Required work: Find every line in the entries that holds the string "cell" and report it.

# # # #

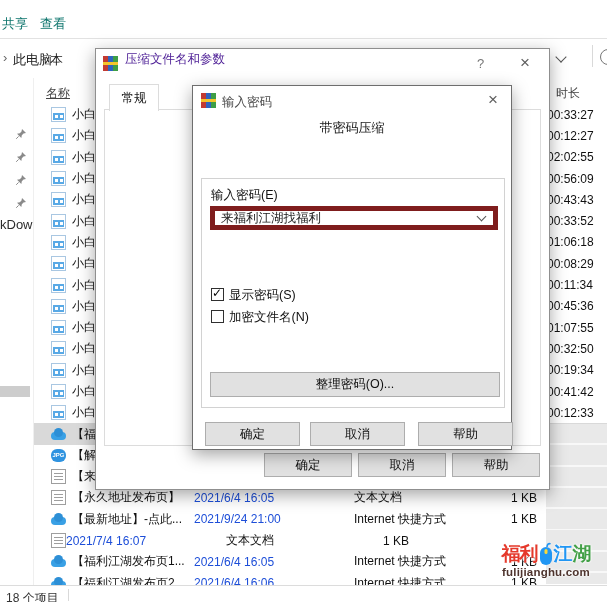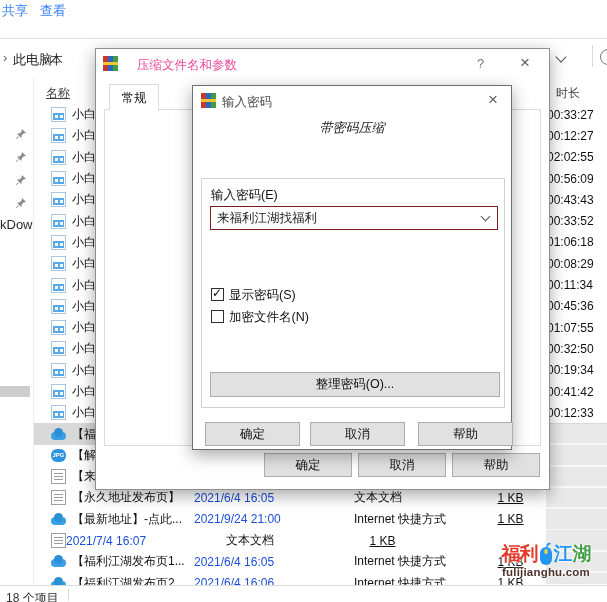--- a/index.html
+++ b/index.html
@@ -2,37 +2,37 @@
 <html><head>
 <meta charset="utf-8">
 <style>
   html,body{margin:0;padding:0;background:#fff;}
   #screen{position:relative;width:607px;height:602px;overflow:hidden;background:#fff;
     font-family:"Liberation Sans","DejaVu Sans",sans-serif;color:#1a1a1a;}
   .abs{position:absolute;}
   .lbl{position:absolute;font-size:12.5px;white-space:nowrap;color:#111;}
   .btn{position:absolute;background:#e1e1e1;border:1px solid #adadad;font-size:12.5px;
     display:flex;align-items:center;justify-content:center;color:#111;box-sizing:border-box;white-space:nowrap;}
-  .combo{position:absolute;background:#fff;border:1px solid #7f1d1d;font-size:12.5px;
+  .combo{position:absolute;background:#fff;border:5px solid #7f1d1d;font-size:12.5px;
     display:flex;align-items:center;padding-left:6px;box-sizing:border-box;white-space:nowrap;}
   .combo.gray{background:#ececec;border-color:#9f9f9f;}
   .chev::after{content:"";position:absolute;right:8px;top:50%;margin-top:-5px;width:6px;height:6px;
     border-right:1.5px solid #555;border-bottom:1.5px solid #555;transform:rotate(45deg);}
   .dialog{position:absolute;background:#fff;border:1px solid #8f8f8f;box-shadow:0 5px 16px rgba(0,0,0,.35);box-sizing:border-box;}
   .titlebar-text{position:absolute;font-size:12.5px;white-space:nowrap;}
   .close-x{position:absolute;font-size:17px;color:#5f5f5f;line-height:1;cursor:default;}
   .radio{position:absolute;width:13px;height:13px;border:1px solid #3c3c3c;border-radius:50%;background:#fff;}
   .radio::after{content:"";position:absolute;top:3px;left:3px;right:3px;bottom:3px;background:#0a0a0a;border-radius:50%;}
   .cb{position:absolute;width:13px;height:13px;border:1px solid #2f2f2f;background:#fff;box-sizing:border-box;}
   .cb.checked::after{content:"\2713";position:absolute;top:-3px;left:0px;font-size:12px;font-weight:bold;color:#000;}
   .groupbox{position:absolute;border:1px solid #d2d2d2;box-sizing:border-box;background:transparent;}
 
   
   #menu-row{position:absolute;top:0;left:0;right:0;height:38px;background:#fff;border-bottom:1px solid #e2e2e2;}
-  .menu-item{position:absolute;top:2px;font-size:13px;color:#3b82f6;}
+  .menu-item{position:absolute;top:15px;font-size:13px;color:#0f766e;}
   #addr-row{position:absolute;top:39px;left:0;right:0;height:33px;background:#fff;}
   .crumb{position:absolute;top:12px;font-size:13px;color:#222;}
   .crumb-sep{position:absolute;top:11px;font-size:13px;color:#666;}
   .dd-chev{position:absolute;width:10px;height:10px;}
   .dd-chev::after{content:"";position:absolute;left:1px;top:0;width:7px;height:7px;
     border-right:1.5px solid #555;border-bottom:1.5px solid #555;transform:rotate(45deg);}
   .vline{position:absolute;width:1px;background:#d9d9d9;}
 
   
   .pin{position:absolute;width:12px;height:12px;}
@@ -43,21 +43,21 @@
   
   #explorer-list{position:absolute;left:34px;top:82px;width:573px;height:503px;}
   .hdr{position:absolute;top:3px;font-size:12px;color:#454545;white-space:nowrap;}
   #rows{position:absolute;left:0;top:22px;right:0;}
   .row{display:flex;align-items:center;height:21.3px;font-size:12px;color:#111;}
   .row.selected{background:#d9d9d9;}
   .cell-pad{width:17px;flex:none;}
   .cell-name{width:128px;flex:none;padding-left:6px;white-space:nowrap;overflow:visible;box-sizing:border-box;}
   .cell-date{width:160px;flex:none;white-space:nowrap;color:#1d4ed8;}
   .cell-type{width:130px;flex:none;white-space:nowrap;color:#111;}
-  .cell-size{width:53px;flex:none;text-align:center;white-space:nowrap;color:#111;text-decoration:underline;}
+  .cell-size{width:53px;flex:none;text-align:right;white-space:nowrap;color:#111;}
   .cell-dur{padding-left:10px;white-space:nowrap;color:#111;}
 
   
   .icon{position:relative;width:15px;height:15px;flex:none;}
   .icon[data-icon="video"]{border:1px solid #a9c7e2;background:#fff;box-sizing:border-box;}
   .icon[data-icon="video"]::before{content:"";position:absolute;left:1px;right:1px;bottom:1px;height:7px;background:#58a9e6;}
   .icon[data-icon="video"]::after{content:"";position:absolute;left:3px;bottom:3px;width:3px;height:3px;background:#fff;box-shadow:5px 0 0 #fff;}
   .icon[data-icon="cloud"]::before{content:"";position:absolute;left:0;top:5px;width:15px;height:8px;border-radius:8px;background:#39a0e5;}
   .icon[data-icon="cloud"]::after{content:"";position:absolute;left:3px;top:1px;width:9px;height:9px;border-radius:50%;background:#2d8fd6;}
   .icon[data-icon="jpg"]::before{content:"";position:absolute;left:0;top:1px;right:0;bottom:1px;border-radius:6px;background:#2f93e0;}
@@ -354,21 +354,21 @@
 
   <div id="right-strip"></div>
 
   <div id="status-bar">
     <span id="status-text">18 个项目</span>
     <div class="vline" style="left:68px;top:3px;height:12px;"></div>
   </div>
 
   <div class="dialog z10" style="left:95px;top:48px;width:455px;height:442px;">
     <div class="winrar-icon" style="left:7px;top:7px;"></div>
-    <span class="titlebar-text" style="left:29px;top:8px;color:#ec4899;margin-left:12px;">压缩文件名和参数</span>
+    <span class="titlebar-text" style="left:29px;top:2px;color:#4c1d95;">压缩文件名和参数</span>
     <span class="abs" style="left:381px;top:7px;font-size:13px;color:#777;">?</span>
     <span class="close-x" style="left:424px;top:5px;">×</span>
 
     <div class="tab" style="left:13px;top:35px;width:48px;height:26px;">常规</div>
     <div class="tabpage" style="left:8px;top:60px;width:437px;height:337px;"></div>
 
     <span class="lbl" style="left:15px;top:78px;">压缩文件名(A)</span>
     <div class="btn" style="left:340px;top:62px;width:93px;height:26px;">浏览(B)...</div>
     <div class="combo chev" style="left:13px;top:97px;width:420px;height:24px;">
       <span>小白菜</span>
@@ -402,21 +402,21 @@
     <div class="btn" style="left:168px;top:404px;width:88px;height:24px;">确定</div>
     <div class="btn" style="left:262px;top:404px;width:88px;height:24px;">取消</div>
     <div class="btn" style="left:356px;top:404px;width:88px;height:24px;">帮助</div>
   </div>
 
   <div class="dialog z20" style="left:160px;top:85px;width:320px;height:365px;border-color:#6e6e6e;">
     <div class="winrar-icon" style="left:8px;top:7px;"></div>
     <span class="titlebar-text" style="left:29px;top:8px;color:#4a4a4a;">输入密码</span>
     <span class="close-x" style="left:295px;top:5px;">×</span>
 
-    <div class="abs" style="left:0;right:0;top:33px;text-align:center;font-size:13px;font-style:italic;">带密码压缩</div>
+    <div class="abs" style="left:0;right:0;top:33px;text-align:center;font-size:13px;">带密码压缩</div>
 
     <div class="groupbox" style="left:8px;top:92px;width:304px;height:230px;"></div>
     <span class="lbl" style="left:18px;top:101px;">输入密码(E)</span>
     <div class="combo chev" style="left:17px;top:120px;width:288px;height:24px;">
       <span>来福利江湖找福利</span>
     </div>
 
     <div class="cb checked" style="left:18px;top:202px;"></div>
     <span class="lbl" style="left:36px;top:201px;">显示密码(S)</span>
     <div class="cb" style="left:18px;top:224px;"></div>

# # # #

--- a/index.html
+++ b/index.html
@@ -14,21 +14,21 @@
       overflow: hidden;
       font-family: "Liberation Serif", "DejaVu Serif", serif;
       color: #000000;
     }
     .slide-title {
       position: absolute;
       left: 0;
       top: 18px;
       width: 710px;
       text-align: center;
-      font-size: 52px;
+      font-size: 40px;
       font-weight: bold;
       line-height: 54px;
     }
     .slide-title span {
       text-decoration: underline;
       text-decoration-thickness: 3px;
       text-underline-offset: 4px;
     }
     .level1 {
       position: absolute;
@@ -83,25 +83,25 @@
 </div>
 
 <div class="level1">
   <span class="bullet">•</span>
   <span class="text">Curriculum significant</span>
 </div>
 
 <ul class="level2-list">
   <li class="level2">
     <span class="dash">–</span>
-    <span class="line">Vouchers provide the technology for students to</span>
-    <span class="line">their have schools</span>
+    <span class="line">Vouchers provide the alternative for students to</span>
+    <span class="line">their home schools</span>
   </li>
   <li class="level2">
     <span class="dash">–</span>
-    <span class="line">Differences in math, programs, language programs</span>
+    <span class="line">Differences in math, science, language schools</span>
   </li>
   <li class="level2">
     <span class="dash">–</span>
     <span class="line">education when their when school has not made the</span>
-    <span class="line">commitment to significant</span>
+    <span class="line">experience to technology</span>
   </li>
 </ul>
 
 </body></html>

# # # #

Reply to the task:
   .cell-pad{width:17px;flex:none;}
   .cell-name{width:128px;flex:none;padding-left:6px;white-space:nowrap;overflow:visible;box-sizing:border-box;}
   .cell-date{width:160px;flex:none;white-space:nowrap;color:#1d4ed8;}
   .cell-type{width:130px;flex:none;white-space:nowrap;color:#111;}
-  .cell-size{width:53px;flex:none;text-align:center;white-space:nowrap;color:#111;text-decoration:underline;}
+  .cell-size{width:53px;flex:none;text-align:right;white-space:nowrap;color:#111;}
   .cell-dur{padding-left:10px;white-space:nowrap;color:#111;}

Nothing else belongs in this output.